_Work to be completed_
In the listing below, find each line that holds "center" and list it.

■ ■ ■

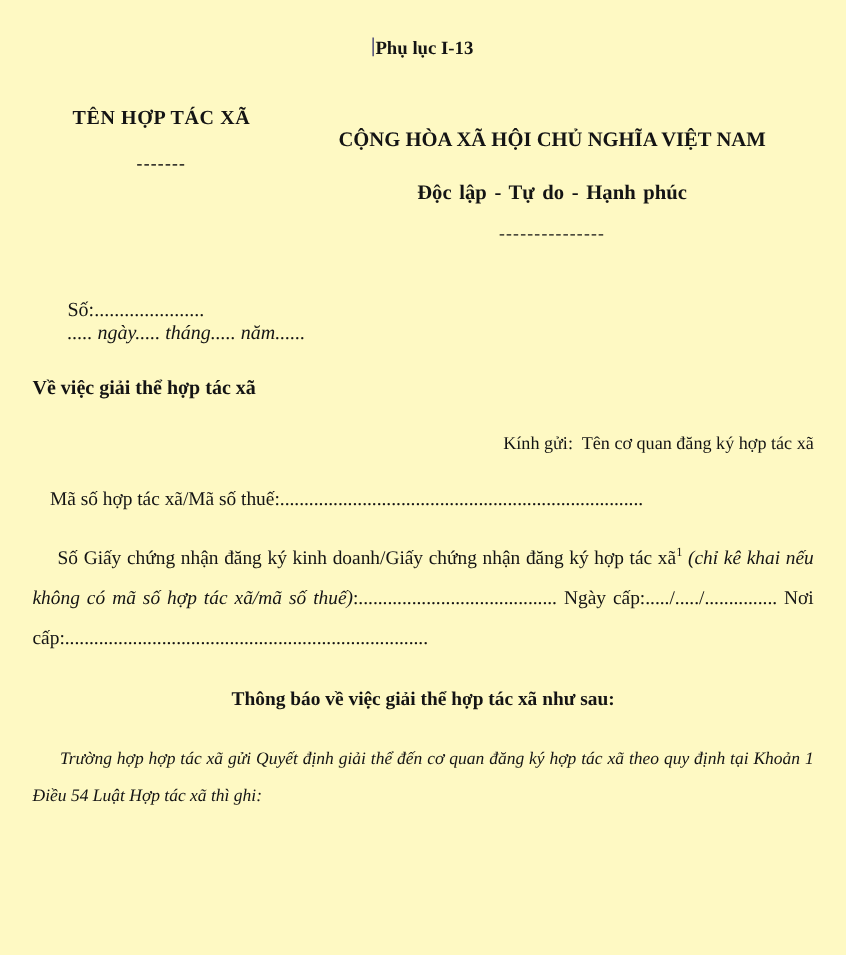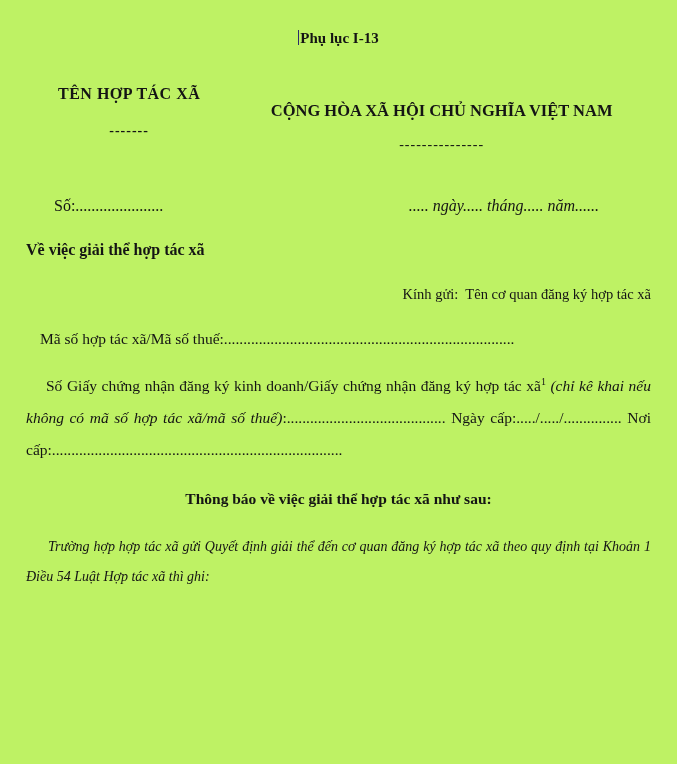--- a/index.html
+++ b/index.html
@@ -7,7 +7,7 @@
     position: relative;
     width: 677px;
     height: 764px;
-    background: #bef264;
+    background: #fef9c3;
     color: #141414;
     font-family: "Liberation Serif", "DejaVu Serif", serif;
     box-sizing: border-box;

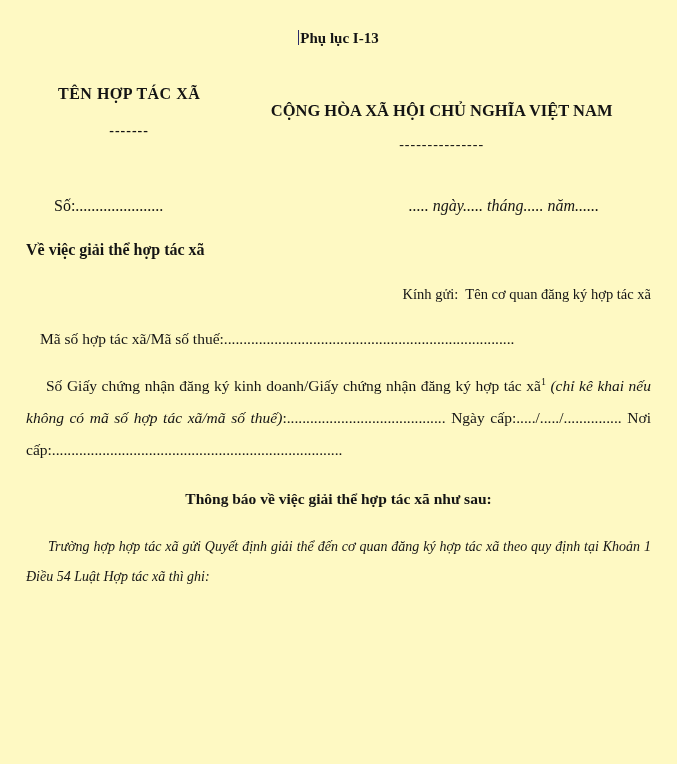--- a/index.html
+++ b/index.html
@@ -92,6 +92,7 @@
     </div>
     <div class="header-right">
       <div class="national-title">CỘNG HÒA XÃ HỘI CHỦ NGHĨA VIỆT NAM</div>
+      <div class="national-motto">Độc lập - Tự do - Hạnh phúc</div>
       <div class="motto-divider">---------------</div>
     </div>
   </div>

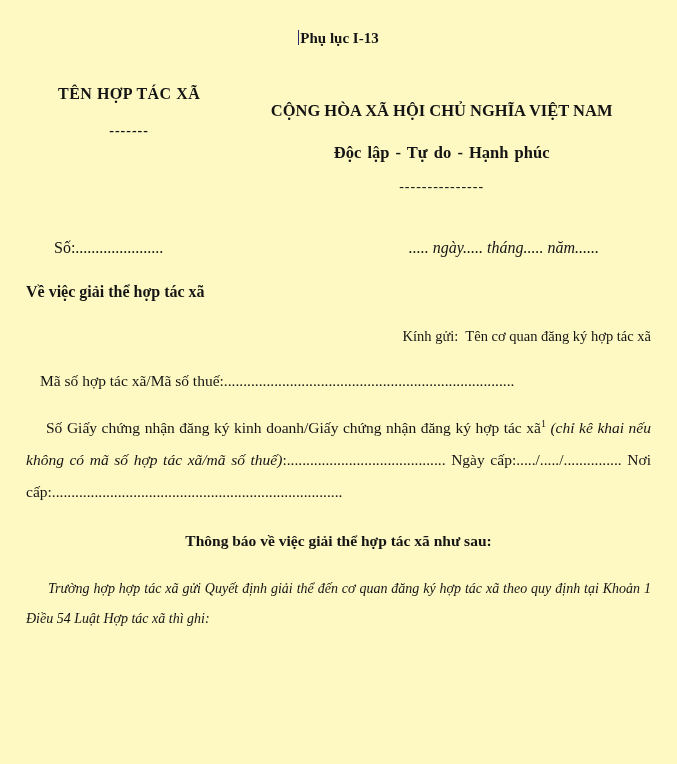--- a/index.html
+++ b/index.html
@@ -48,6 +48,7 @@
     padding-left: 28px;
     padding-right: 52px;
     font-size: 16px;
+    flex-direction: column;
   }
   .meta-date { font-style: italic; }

■ ■ ■

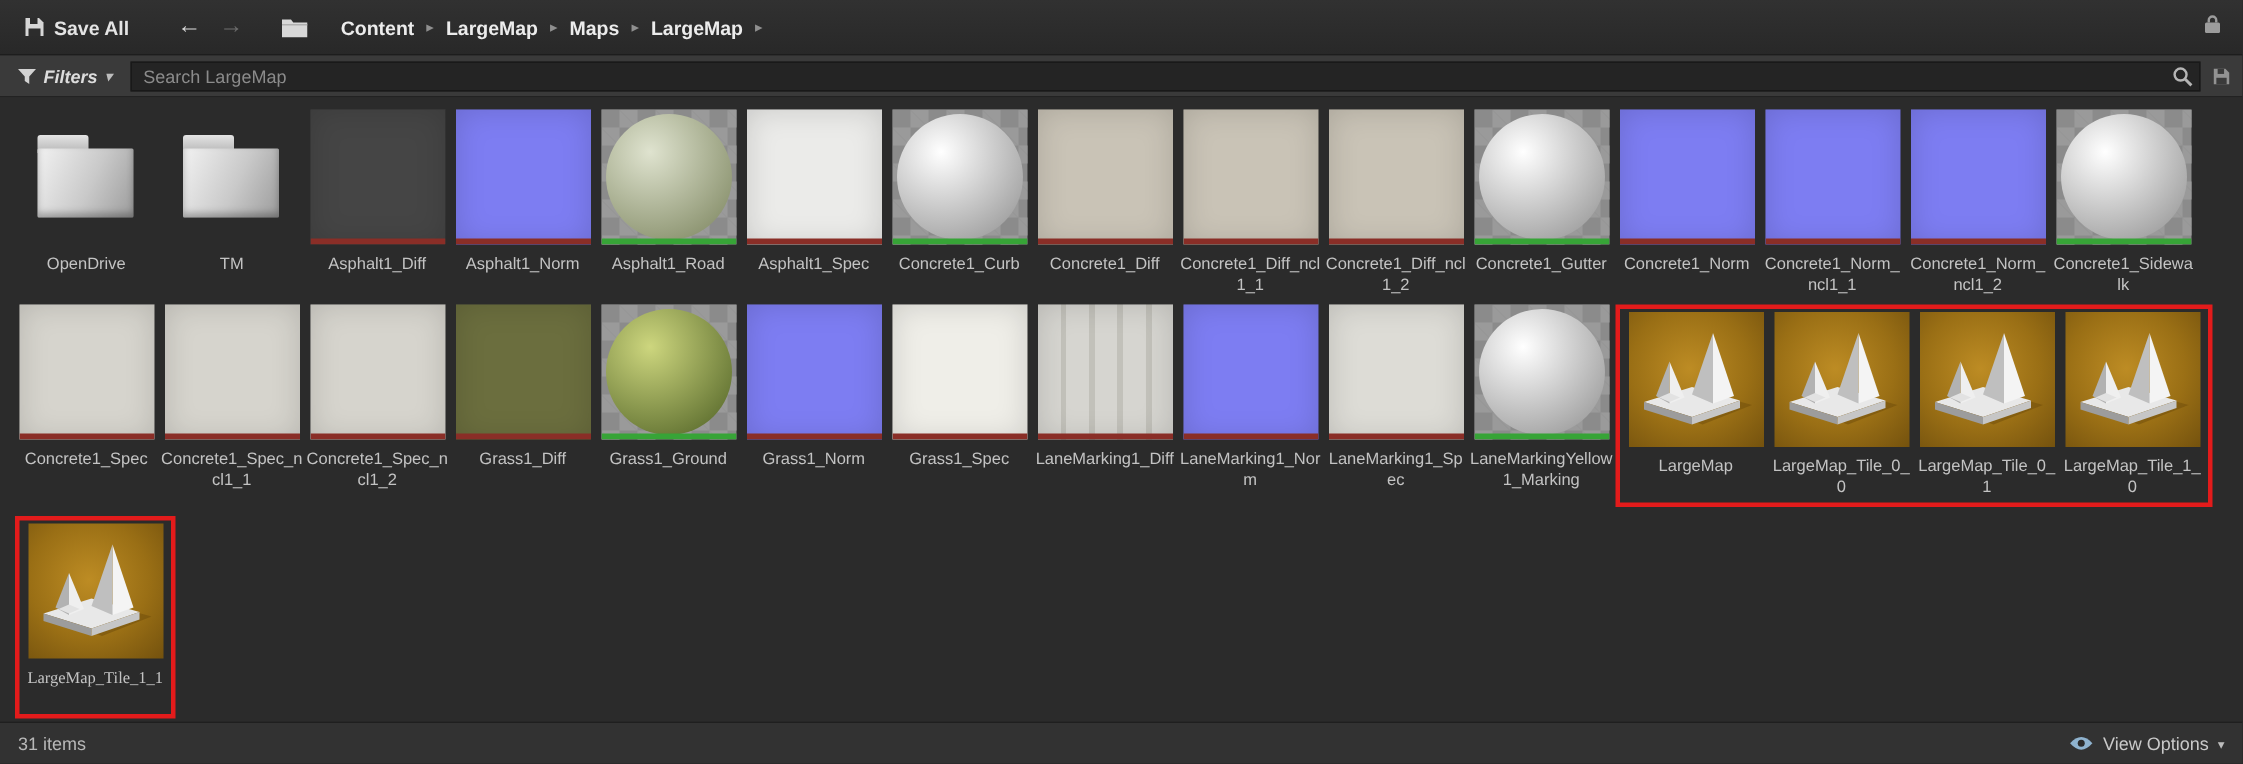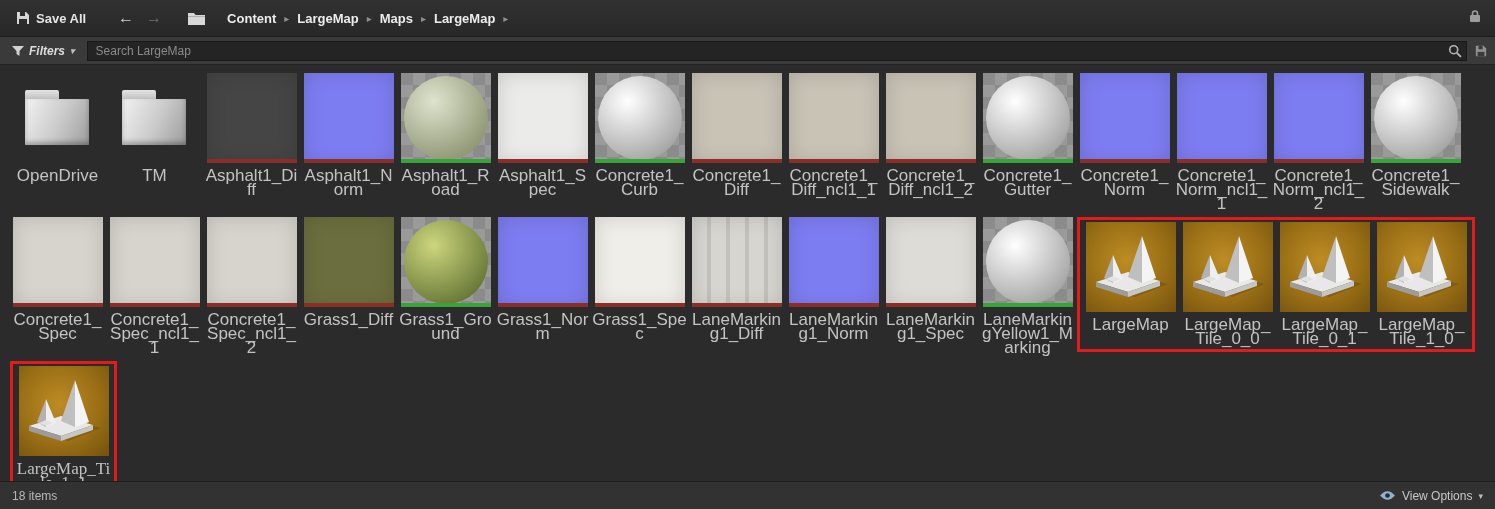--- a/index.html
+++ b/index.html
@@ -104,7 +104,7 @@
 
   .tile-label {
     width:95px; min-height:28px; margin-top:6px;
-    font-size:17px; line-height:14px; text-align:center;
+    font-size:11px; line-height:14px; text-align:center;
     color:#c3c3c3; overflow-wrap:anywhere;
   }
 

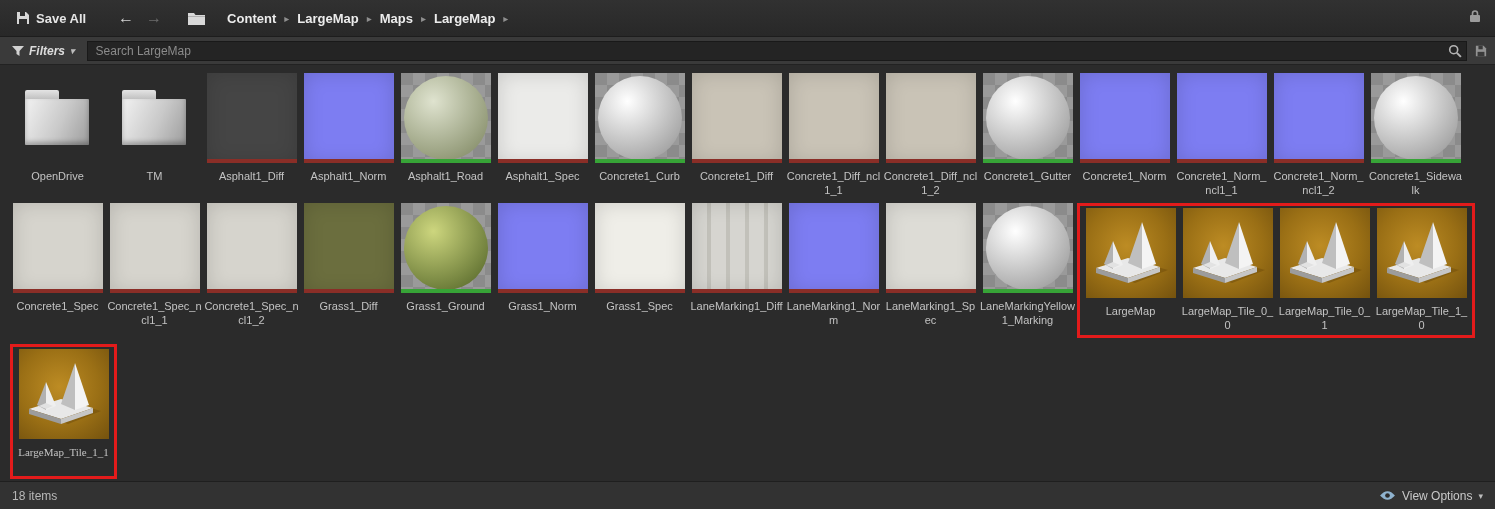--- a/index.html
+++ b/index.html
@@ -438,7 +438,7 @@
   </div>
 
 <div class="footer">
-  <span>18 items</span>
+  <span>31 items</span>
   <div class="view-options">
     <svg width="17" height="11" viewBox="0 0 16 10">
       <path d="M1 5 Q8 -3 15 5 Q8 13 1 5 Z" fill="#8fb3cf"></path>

■ ■ ■

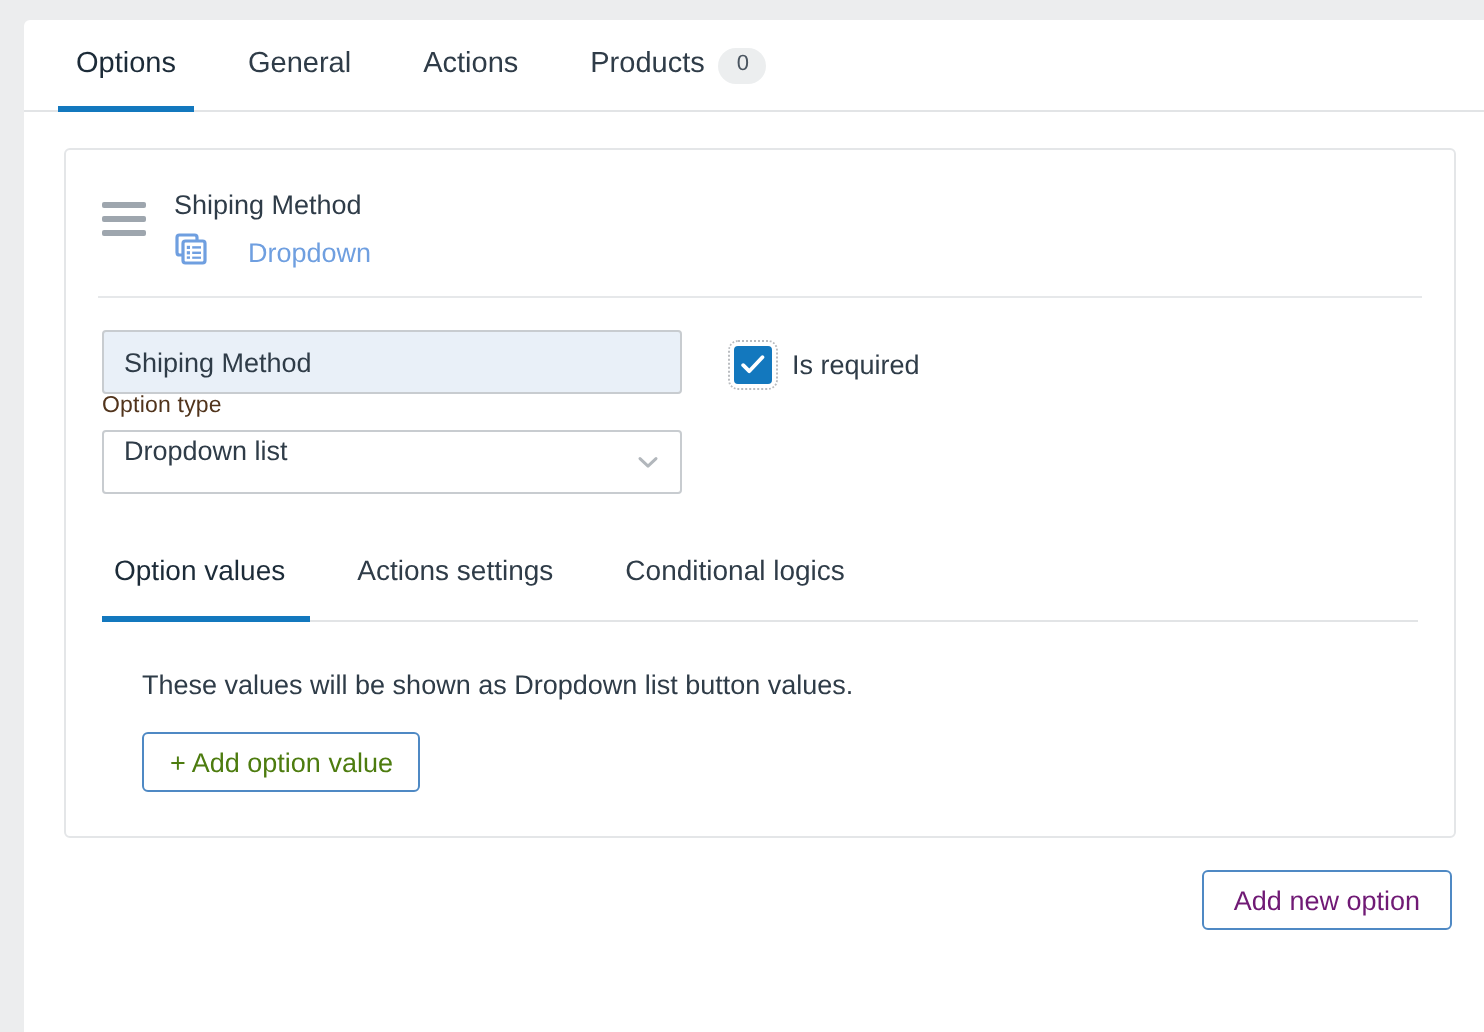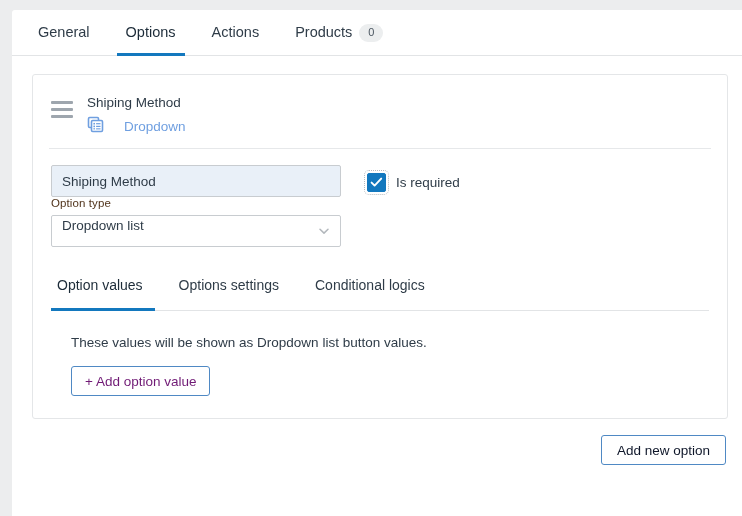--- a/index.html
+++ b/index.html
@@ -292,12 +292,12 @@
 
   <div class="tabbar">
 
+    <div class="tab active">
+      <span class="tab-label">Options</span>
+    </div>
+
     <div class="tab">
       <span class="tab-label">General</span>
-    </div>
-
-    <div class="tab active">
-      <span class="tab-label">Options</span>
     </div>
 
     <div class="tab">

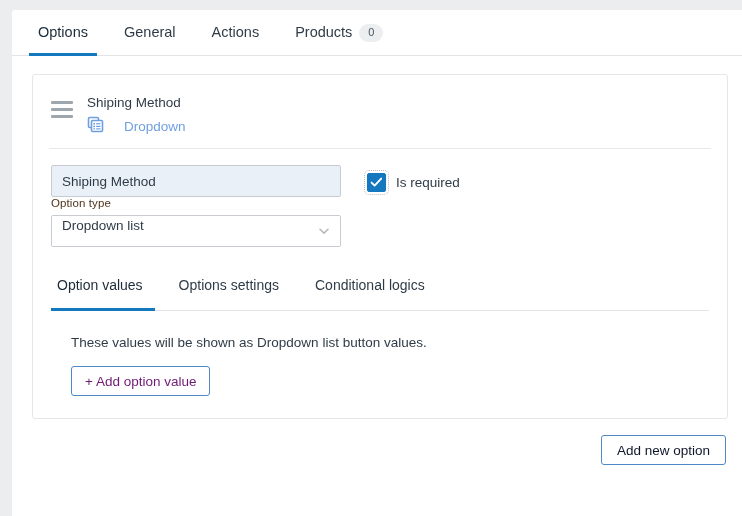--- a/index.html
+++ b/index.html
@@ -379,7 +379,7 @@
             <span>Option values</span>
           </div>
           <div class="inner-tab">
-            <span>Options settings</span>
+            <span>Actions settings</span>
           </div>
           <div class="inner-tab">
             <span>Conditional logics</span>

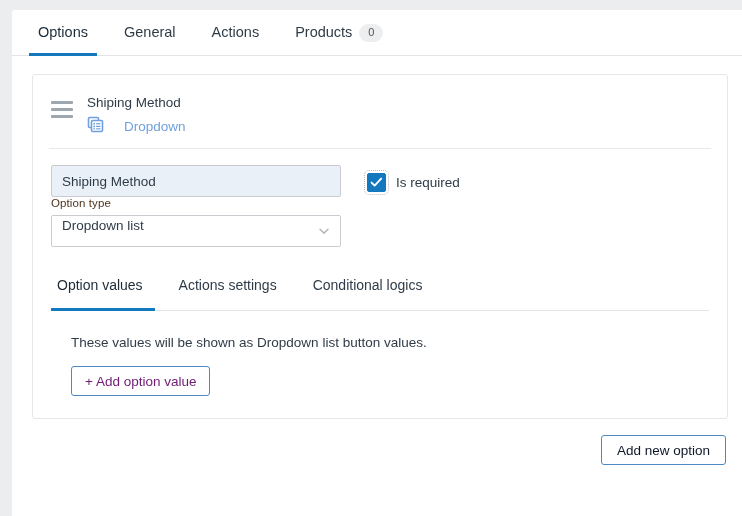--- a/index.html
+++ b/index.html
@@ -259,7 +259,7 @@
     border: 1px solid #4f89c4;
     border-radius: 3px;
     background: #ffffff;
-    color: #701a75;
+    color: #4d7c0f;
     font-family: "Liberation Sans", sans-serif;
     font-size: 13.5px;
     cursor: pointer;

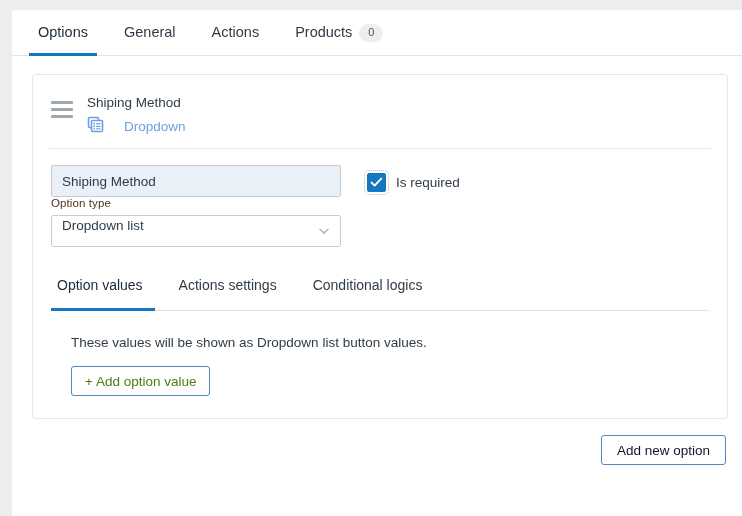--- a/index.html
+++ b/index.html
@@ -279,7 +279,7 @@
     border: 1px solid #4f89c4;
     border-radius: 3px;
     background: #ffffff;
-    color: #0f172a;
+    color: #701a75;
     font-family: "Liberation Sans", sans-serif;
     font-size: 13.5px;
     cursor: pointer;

■ ■ ■

_Exercise result_
-    font-size:17px; line-height:14px; text-align:center;
+    font-size:11px; line-height:14px; text-align:center;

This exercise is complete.